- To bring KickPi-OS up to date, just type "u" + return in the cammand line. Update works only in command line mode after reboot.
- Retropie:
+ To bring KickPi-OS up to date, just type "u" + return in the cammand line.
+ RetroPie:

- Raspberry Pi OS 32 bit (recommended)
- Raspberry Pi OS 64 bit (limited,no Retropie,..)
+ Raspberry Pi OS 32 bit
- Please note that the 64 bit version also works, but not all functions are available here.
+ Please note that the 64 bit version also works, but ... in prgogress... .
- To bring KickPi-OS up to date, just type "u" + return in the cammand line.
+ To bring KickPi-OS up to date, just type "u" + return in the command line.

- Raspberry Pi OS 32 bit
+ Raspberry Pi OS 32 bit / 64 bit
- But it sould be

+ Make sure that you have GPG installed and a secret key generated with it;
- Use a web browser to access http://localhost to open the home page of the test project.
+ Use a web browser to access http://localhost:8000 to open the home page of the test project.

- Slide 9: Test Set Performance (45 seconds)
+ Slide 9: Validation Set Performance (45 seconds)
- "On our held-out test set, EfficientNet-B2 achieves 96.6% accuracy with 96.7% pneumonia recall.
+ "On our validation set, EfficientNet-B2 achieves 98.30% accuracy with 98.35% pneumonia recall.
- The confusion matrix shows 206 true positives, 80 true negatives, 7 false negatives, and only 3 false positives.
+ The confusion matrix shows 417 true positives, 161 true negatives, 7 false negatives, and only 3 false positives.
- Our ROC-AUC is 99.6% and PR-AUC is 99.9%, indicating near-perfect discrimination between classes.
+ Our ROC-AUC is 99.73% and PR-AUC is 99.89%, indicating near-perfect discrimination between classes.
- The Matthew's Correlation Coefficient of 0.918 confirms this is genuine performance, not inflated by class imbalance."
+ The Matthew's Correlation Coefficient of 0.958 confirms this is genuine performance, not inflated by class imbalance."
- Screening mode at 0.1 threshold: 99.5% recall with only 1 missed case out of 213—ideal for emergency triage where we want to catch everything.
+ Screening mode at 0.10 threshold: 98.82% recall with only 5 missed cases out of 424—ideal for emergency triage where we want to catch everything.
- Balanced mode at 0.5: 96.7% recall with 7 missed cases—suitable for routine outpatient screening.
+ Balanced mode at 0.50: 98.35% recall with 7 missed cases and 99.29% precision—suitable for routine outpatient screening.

──────────────────────────────

What the task asks — In the entries above, find each line that includes the string "suitable" and copy it.

Exercise response —
- Balanced mode at 0.5: 96.7% recall with 7 missed cases—suitable for routine outpatient screening.
+ Balanced mode at 0.50: 98.35% recall with 7 missed cases and 99.29% precision—suitable for routine outpatient screening.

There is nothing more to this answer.